Теперь Батбаяр понял, что его схватили по доносу Аюура бойды, приподнялся и крикнул:
— Нет, не я. Это сказал ваш Аюур бойда. Я собственными ушами слышал.
— Ах вот оно что. «Ваш бойда!» Ты зачем вскочил? Уж не собирался ли ударить меня, представителя власти хранителя законности. Дать ему восемьдесят ударов бандзой. Послушаем, как он тогда заговорит.
Пытали Батбаяра несколько дней подряд. На лопнувшую кожу сыпали горячие угли и били снова и снова. Мясо висело лоскутьями, раны гноились и дурно пахли. Когда в очередной раз он потерял сознание, его вынесли во двор и окатили водой. Очнувшись, Батбаяр с трудом сообразил, что лежит на солнцепеке, под стеной управления.

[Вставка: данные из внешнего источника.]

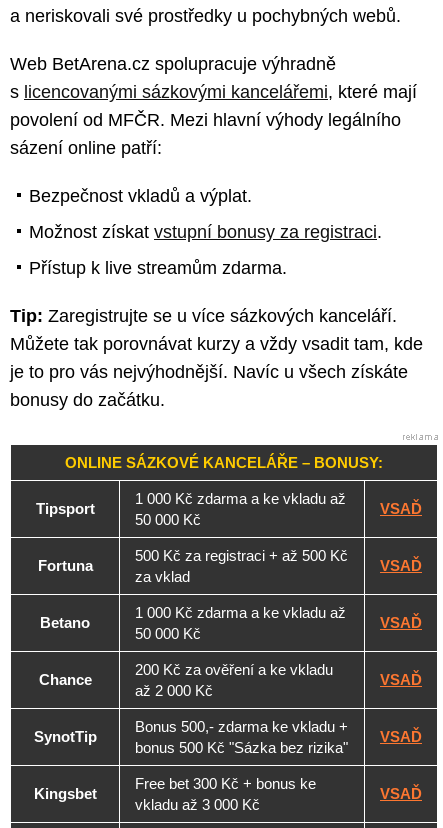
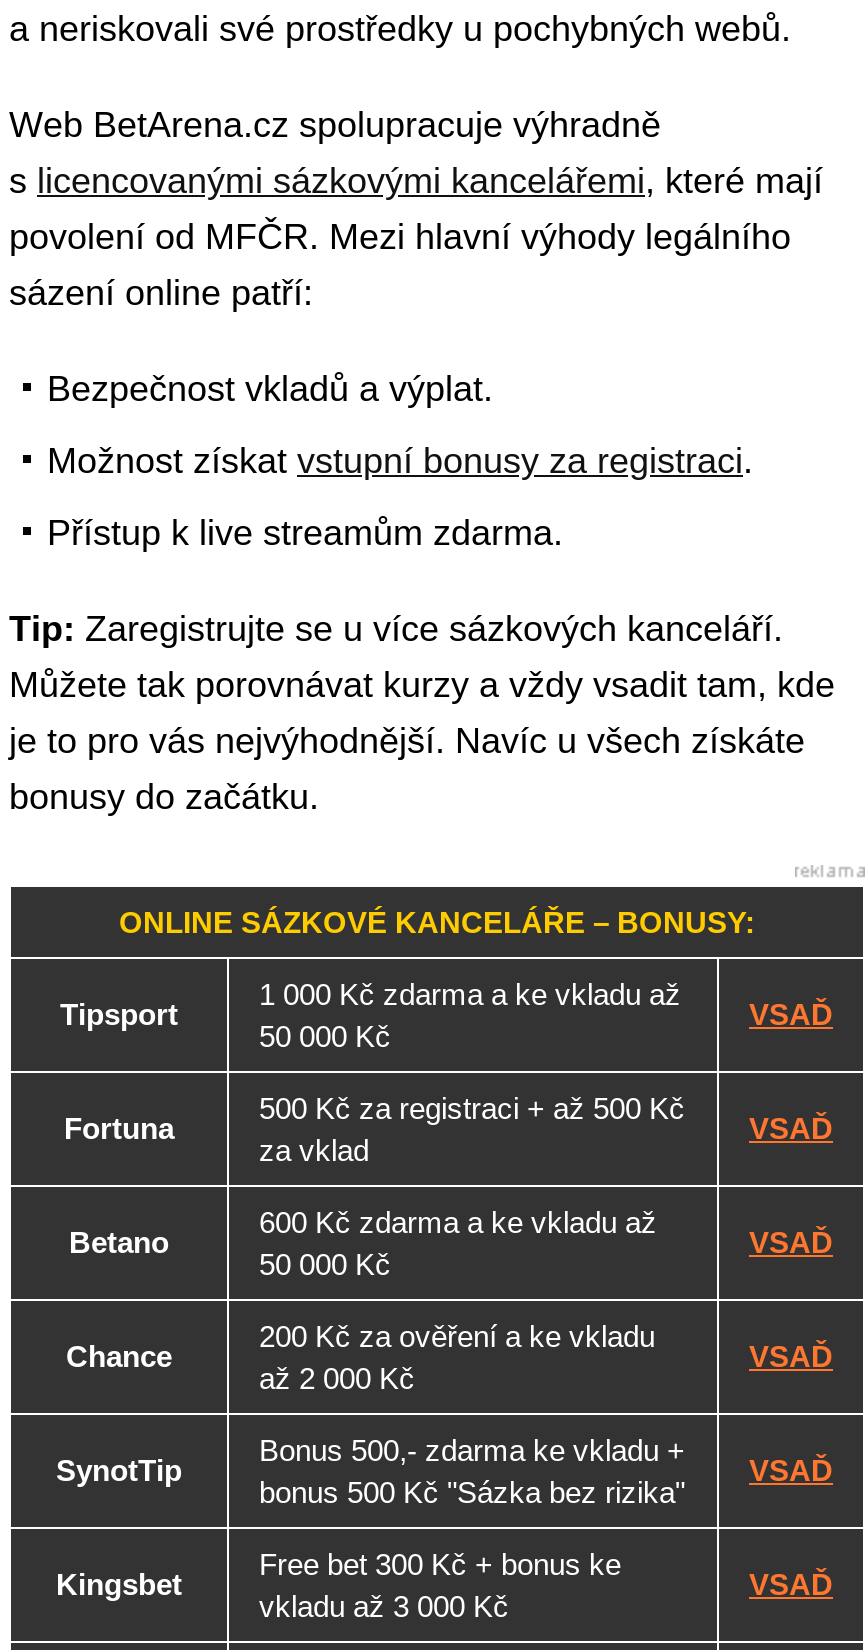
- 1 000 Kč zdarma a ke vkladu až
+ 600 Kč zdarma a ke vkladu až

— Ну что, будешь признаваться? — донесся голос рябого зайсана.
Пересохшее горло саднило, и Батбаяр с трудом произнес:
— Правда все же есть. Ее-то и буду держаться. «Хитро придумал Аюур. Сделал так, что я сам себя на расправу привел. Избавиться от меня решил. Но если суждено мне умереть, так хоть имени своего не опозорю», — стиснув зубы, думал Батбаяр.
— Не признаешься, закон не остановится и перед крайними мерами. Бейте! — произнес зайсан.